Papers Outline Iraq's Progress in 2004

american Forces Press Service

Washington, Jan. 25, 2005 -- In less than a year, iraqi military ground forces have grown from one operational battalion to 21 and counting.

Iraq's navy now sports five 100-foot patrol craft, 34 smaller vessels and a naval infantry regiment. The country's air force has three operational squadrons equipped with nine reconnaissance aircraft and three U.S. C-130 transport aircraft. and Iraq's special operations forces include a counterterrorist force and a commando battalion.

These count among a multitude of accomplishments across the spectrum of the Iraqi interim government, reported in a series of just-released fact sheets by Multinational Force Iraq and the U.S. Embassy in Iraq.
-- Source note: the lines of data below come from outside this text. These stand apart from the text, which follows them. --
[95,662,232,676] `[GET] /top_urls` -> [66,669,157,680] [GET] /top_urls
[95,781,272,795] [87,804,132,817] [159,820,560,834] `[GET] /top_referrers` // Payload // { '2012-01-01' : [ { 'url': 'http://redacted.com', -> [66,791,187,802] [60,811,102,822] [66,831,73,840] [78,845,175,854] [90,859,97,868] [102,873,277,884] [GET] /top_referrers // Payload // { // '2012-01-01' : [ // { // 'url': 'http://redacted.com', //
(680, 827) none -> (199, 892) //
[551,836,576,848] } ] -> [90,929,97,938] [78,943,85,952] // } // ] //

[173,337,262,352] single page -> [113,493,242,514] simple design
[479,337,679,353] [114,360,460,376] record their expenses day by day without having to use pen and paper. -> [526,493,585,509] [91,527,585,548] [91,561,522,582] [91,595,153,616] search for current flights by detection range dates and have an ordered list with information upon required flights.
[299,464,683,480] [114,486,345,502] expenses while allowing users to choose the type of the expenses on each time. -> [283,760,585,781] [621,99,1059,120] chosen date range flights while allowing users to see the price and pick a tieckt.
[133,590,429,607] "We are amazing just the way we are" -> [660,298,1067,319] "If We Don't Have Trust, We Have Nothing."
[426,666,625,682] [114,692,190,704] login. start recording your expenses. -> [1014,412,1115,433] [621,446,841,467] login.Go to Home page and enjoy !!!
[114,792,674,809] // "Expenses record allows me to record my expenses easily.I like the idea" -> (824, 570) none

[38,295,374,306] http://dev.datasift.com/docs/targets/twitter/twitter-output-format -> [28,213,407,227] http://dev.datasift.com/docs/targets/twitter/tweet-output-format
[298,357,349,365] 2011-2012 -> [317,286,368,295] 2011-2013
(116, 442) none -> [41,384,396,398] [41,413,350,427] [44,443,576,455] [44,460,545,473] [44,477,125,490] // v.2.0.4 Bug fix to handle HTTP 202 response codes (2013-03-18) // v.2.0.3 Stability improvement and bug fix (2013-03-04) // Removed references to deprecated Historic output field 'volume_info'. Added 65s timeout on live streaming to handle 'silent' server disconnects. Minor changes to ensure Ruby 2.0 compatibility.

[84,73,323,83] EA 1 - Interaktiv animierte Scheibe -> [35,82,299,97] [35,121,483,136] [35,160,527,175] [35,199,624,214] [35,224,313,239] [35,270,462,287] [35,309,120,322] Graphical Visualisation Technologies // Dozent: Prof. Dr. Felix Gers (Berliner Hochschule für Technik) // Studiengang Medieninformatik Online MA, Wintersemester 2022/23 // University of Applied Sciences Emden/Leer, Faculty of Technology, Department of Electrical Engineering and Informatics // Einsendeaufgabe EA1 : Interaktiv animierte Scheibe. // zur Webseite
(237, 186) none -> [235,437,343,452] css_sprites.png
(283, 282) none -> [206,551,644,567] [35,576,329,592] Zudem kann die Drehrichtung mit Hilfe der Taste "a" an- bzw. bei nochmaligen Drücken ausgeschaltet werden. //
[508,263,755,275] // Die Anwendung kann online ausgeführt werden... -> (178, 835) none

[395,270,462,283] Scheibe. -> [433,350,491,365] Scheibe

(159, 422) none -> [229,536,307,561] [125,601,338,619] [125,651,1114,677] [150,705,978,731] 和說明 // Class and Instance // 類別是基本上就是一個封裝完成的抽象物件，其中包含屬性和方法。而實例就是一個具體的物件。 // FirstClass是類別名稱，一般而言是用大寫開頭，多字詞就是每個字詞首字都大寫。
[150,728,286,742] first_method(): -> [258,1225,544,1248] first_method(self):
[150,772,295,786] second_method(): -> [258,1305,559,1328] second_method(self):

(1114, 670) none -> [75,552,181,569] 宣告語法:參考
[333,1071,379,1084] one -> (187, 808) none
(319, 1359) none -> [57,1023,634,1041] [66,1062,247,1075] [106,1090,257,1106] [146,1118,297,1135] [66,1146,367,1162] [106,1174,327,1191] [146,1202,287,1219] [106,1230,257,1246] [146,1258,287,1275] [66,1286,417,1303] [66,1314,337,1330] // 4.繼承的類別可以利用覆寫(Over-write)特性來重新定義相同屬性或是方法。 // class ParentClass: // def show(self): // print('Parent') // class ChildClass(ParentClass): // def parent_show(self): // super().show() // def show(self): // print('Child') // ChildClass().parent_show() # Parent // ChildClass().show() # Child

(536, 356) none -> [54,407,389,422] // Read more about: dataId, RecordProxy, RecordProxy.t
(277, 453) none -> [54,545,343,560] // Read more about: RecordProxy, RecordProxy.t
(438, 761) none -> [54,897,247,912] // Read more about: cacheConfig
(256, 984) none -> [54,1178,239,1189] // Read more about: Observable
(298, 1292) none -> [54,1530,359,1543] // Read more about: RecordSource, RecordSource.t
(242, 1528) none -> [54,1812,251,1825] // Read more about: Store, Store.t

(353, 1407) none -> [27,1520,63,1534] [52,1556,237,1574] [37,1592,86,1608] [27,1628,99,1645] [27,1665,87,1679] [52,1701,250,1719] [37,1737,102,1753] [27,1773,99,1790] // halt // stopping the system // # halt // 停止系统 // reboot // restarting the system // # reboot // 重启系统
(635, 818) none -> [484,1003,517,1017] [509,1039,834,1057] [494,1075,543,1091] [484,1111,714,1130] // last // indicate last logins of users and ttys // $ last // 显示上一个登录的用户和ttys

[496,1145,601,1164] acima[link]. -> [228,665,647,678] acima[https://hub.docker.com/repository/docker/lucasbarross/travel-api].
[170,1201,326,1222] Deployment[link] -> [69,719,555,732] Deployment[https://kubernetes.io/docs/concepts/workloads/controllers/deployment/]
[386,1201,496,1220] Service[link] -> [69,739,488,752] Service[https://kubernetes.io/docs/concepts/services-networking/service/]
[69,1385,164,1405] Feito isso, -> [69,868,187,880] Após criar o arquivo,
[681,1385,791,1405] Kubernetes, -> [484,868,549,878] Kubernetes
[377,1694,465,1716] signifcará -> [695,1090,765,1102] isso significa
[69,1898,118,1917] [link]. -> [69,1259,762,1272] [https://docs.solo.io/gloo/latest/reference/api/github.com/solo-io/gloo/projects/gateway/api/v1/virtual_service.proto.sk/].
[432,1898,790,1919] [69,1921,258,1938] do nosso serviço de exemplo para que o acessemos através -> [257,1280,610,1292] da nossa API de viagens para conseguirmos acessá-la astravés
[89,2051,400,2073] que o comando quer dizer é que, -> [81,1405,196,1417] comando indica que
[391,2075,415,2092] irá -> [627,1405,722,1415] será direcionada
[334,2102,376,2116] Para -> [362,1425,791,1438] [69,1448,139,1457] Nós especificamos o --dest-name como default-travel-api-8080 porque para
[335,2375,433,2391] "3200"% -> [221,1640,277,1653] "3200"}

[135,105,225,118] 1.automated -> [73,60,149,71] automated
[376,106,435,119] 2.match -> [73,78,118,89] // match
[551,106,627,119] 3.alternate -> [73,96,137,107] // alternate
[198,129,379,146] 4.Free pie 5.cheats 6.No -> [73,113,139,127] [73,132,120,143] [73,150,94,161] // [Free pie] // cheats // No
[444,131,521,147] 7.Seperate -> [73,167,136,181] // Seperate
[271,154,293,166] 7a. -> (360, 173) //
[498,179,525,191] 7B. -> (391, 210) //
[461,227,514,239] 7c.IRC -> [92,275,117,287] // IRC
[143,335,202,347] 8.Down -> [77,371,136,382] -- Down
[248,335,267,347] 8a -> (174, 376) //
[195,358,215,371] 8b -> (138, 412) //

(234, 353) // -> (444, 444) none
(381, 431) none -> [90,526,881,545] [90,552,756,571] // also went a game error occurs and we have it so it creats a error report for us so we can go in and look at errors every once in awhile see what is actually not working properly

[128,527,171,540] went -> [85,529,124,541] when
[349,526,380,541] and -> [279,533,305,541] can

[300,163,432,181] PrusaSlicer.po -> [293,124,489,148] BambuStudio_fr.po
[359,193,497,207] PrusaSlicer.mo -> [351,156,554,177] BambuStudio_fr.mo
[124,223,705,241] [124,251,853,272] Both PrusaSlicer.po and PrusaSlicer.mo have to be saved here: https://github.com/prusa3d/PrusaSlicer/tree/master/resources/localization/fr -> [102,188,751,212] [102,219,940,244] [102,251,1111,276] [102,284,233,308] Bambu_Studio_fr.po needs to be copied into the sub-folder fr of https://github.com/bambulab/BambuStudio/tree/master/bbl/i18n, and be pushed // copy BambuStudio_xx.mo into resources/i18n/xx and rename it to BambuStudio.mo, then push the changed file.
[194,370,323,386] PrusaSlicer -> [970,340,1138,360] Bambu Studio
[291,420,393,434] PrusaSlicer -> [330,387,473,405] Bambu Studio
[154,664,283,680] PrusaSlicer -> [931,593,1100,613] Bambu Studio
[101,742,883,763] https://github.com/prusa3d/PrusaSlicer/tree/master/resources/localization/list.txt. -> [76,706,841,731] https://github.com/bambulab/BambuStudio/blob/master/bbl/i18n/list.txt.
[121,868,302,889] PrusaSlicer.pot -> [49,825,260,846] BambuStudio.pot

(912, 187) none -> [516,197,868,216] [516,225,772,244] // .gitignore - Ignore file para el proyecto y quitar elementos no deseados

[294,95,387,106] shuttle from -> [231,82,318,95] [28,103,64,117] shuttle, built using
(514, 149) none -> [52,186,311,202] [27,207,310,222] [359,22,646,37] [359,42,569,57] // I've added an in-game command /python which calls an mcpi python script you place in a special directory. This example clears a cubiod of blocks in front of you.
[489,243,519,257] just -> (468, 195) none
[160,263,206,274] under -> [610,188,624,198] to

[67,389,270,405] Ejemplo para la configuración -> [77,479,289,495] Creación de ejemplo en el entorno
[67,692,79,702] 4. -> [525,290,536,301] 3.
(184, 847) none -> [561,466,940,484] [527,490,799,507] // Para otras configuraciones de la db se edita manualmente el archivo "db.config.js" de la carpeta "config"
"In 2004, Iraqi forces fought alongside coalition forces in Najaf, Samarra, Fallujah, Baghdad, North Babil, Mosul, and a host of other locations," reads a fact sheet on Iraqi security forces. "In Fallujah alone, Iraqi forces lost eight of their members and had more than 40 wounded. Well over a thousand others have also lost their lives serving their country."

and officials add that although Iraqi forces have sustained casualties in many attacks, there's no shortage of volunteers.

Facts are included also on the growth of the Ministry of Interior's Iraqi police forces, which number more than 55,000.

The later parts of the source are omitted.